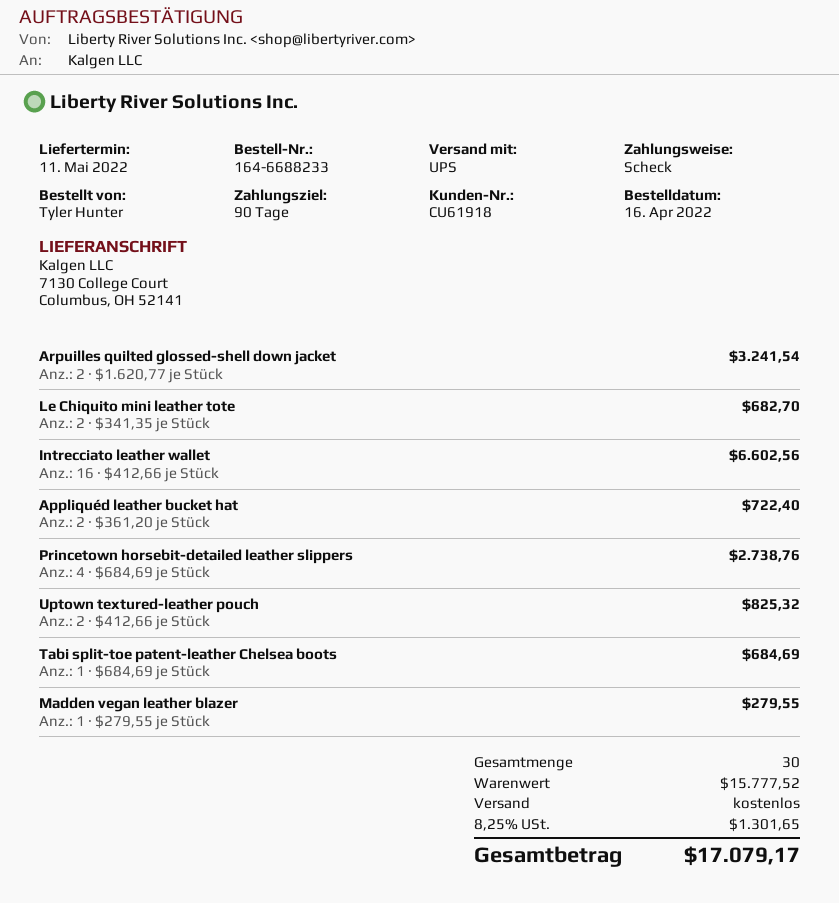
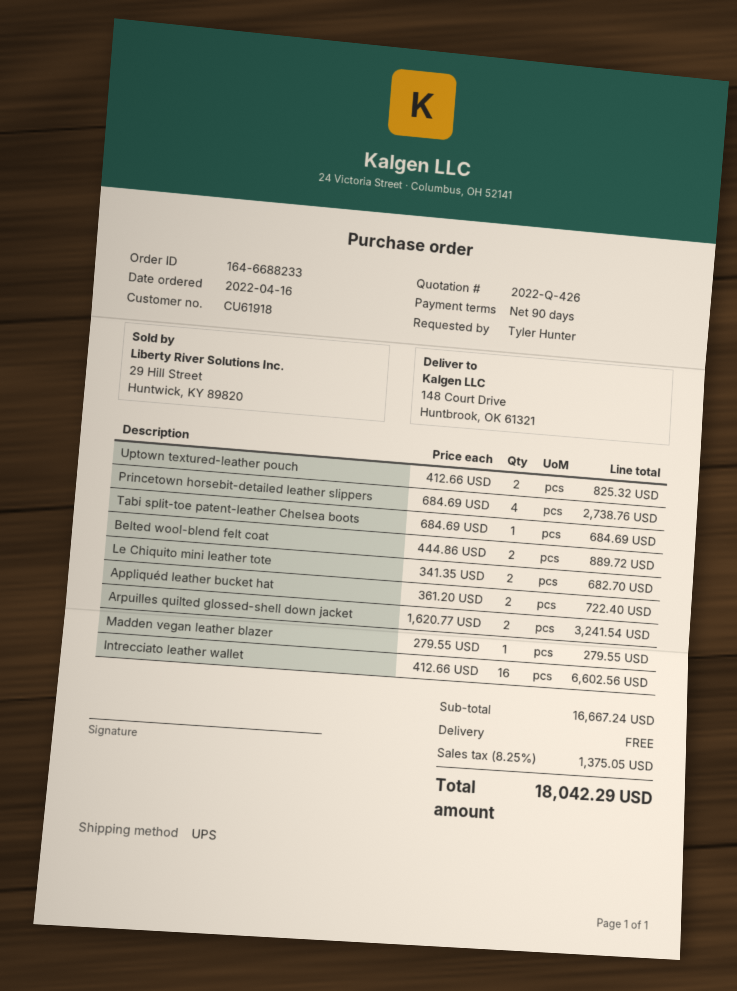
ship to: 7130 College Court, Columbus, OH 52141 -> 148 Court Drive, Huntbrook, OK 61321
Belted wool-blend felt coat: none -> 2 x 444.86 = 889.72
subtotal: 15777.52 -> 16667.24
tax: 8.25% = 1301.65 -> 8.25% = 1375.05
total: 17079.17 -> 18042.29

+--

TASK DETAILS: Could you print all the entries exactly as they stand, with the pictures left out?

OUTPUT OF THE EXERCISE:
ship to: 7130 College Court, Columbus, OH 52141 -> 148 Court Drive, Huntbrook, OK 61321
Belted wool-blend felt coat: none -> 2 x 444.86 = 889.72
subtotal: 15777.52 -> 16667.24
tax: 8.25% = 1301.65 -> 8.25% = 1375.05
total: 17079.17 -> 18042.29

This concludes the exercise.